> [Exercise goal]:
Return exactly the lines below, starting with the one that has "GaiaX21-93751 | GMagErr_est.: 0.04 -> 0.05" and going on through the one that has "GaiaX21-93744 | GMagErr_est.: 0.02 -> 0.06".

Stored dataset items
Start of Block

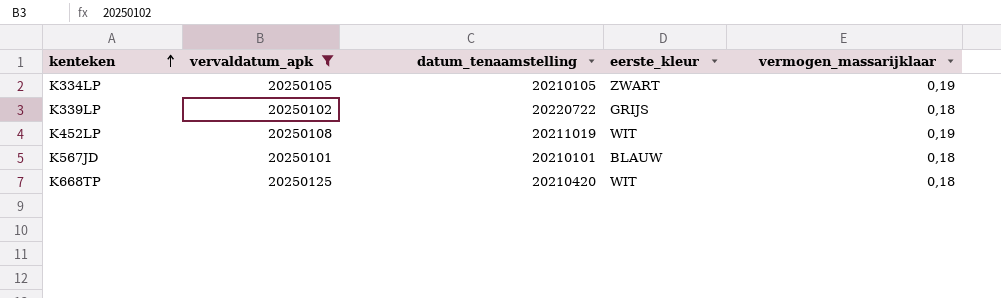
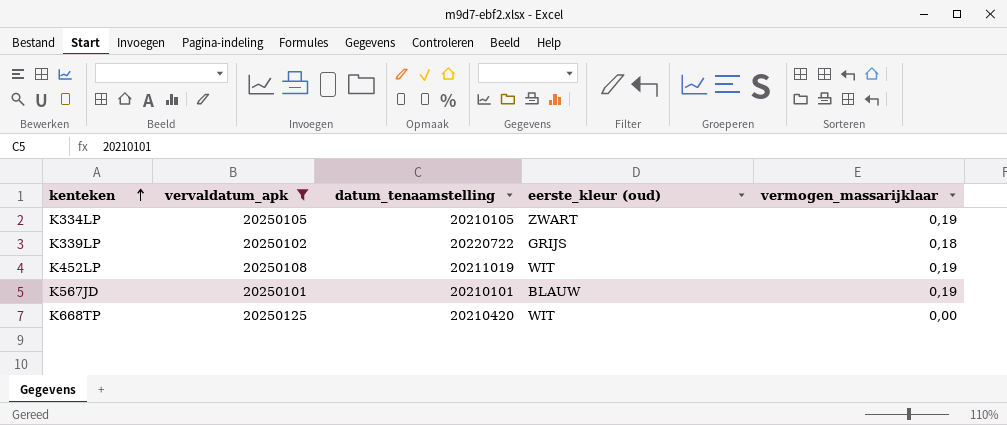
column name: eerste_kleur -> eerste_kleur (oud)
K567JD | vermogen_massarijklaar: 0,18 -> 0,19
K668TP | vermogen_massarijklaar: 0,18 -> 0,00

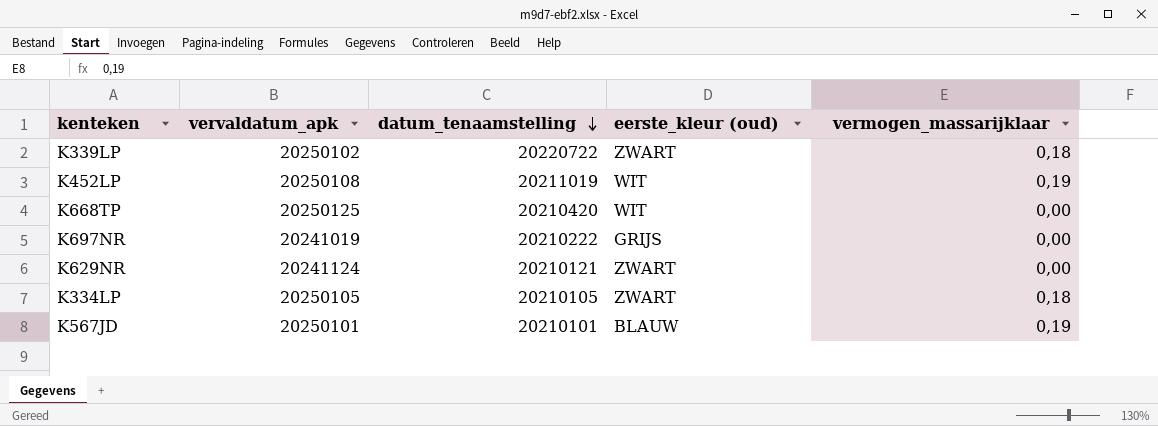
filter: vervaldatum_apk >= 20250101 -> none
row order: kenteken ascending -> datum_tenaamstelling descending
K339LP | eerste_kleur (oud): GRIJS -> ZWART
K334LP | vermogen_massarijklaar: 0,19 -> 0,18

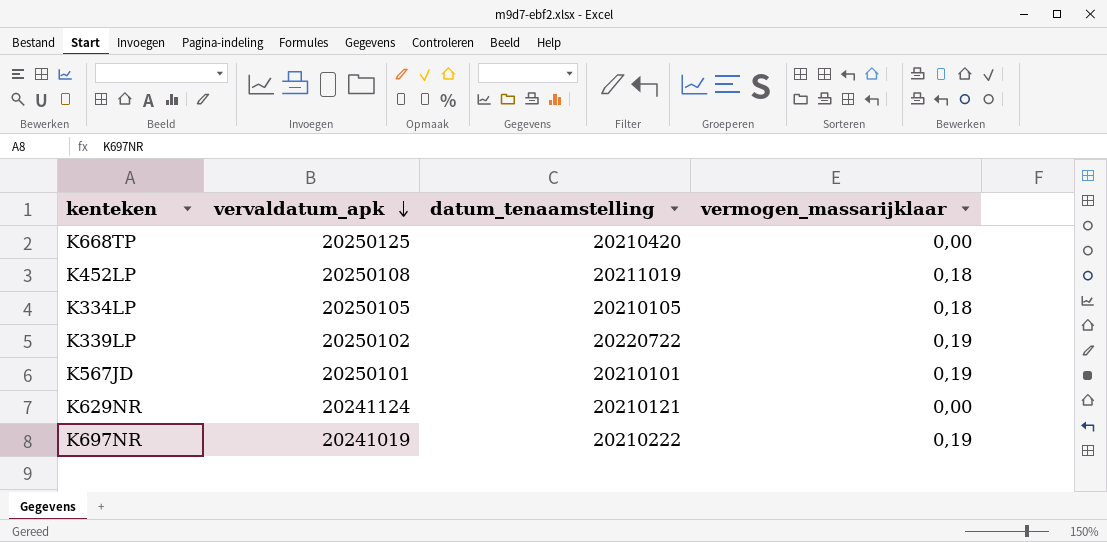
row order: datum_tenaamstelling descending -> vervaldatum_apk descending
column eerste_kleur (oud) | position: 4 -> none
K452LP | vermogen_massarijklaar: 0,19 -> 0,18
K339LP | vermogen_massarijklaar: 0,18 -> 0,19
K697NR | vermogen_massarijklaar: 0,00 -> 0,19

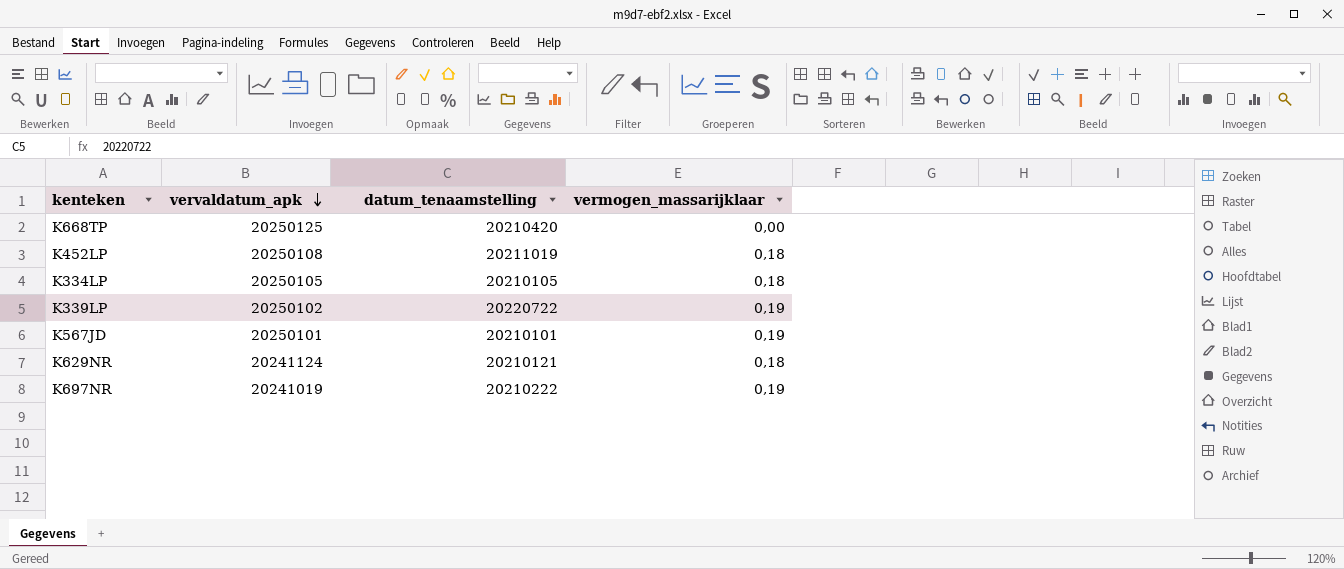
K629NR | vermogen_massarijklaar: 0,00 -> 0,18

End of Block
Start of Block

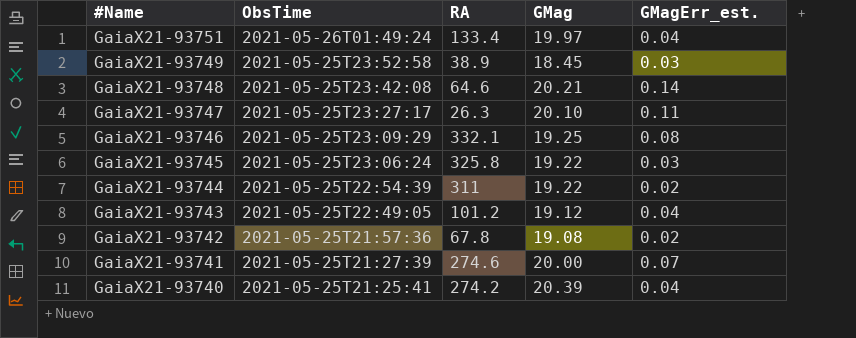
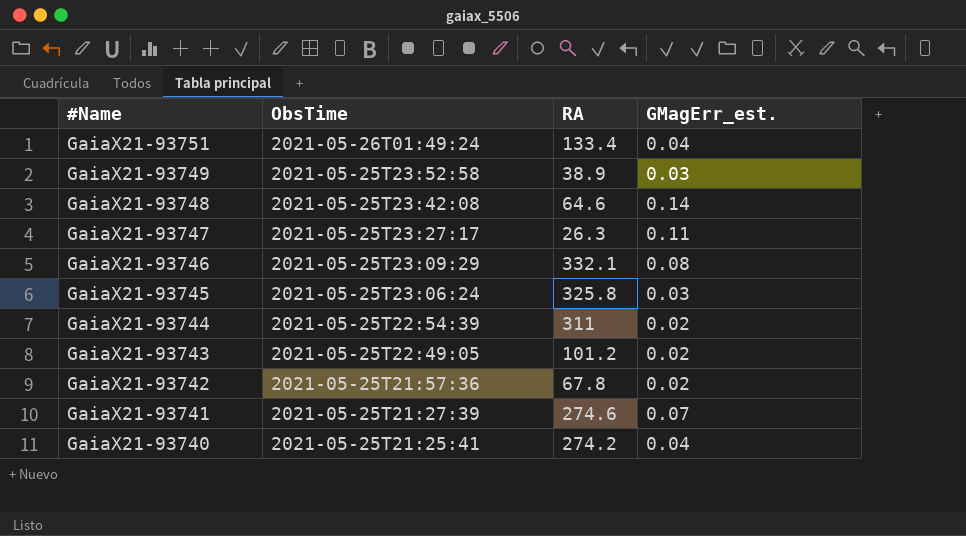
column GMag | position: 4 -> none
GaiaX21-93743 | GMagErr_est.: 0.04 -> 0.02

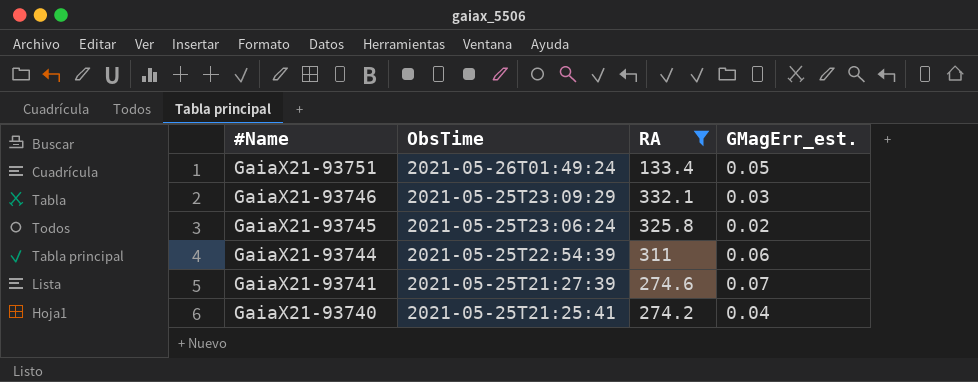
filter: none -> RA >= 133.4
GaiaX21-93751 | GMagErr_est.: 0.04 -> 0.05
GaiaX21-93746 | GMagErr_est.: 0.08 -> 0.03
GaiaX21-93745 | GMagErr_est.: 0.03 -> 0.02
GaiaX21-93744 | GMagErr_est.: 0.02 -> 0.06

End of Block

> [Response to the task]:
GaiaX21-93751 | GMagErr_est.: 0.04 -> 0.05
GaiaX21-93746 | GMagErr_est.: 0.08 -> 0.03
GaiaX21-93745 | GMagErr_est.: 0.03 -> 0.02
GaiaX21-93744 | GMagErr_est.: 0.02 -> 0.06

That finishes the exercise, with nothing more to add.